Shared Versus Annotated Data Stores

At its most minimal, groupware is just software that can read and write a shared data store. But wait a minute; doesn’t a simple Novell NetWare file-sharing network qualify as groupware according to this definition? Yes, it does. Who among us hasn’t played out the following dialogue?

You: “Where’s the schedule?”
Me: “It’s on drive T:, july98.xls.”

More of us do more of our business this way than we care to admit. We realize that it’s a flawed mechanism, but we tend not to analyze why it’s flawed. There are two reasons. First, the file-sharing approach relies on an unannotated data store. A tree of filenames can describe only so much about its contents. Things got much better when long filenames became standard, but a bare hierarchical namespace remains an impoverished way to describe a data store that houses the intellectual capital of an enterprise.

The second flaw with the file-sharing approach is that it isn’t, in and of itself, a mode of communication. After you copy july98.xls to drive T:, you have to tell someone—maybe everyone—that it’s there. Hollering “It’s on drive T:” over your cubicle wall to everyone within earshot was the time-honored way. But now that everyone is either working at home, or traveling, or in a satellite office on the other side of the continent, we need to project our voices through digital networks. Enter email.

Email appears to solve both of the problems with file-sharing. It does annotate the data store, in the sense that messages can richly describe and comment on attachments. And it is, obviously, a mode of communication. But do you see what’s been lost? We defined groupware as software that can read and write a shared data store. Email doesn’t do that; typically it reads and writes personal data stores.

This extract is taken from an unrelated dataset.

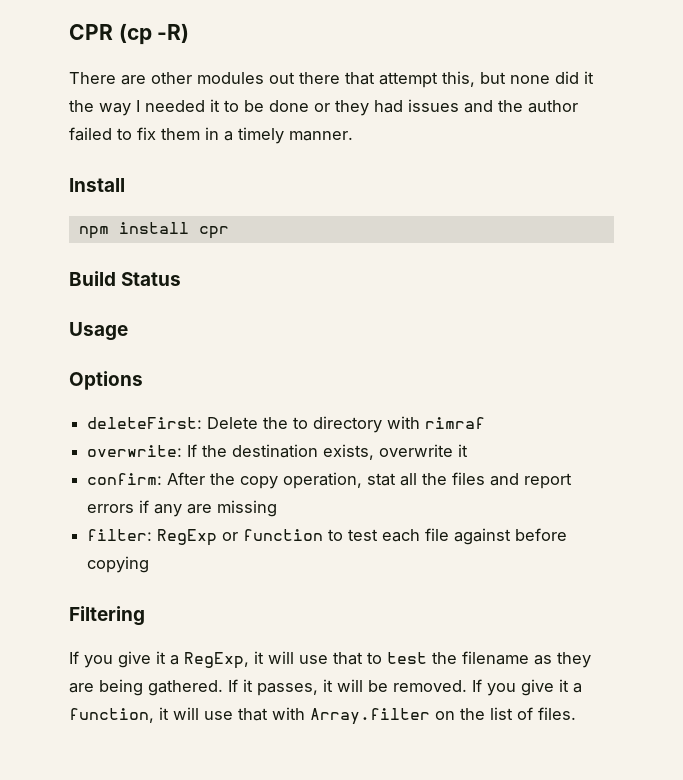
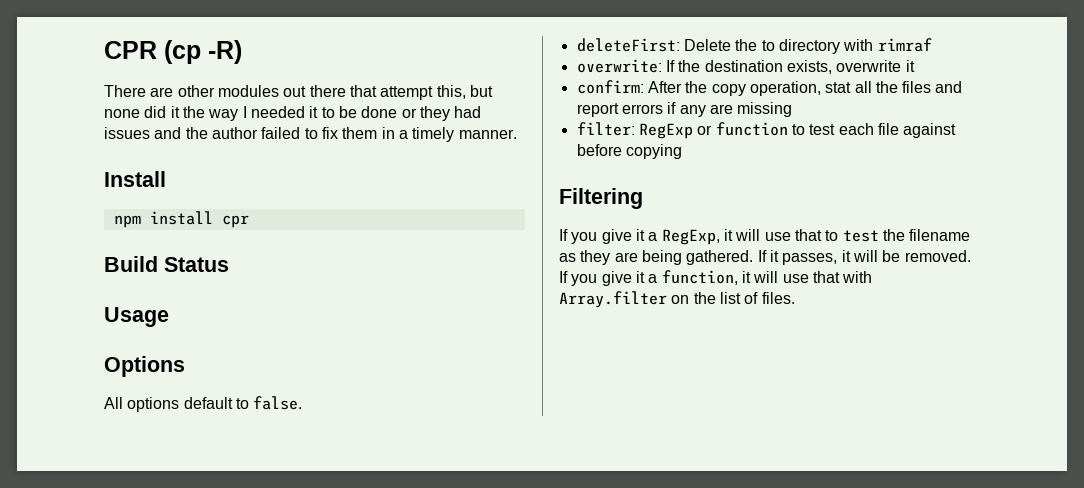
(143, 380) none -> [104,396,303,412] // All options default to false.

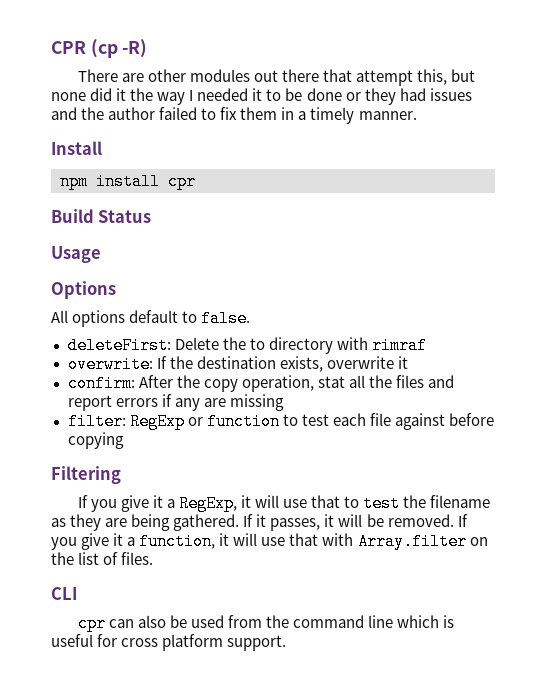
(795, 298) none -> [51,587,77,600] [77,615,455,632] [51,634,287,651] // CLI // cpr can also be used from the command line which is useful for cross platform support.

Email can be used to annotate file systems, and in fact it tends to supersede them. We like to use mailboxes to manage documents, because there the documents are surrounded by useful context. We know who wrote them (usually not obvious in a raw file system), when (file systems do know this too), and most crucially, for whom and why. The name july98.xls doesn’t distinguish between “the version that includes Bob’s changes, as requested by Sally, but uses last week’s numbers” and “the nearly final version, subject to formatting tweaks by Richard and financial review by Ellen.” We’re addicted to email, and rightly so, because it helps us relate business documents to business processes.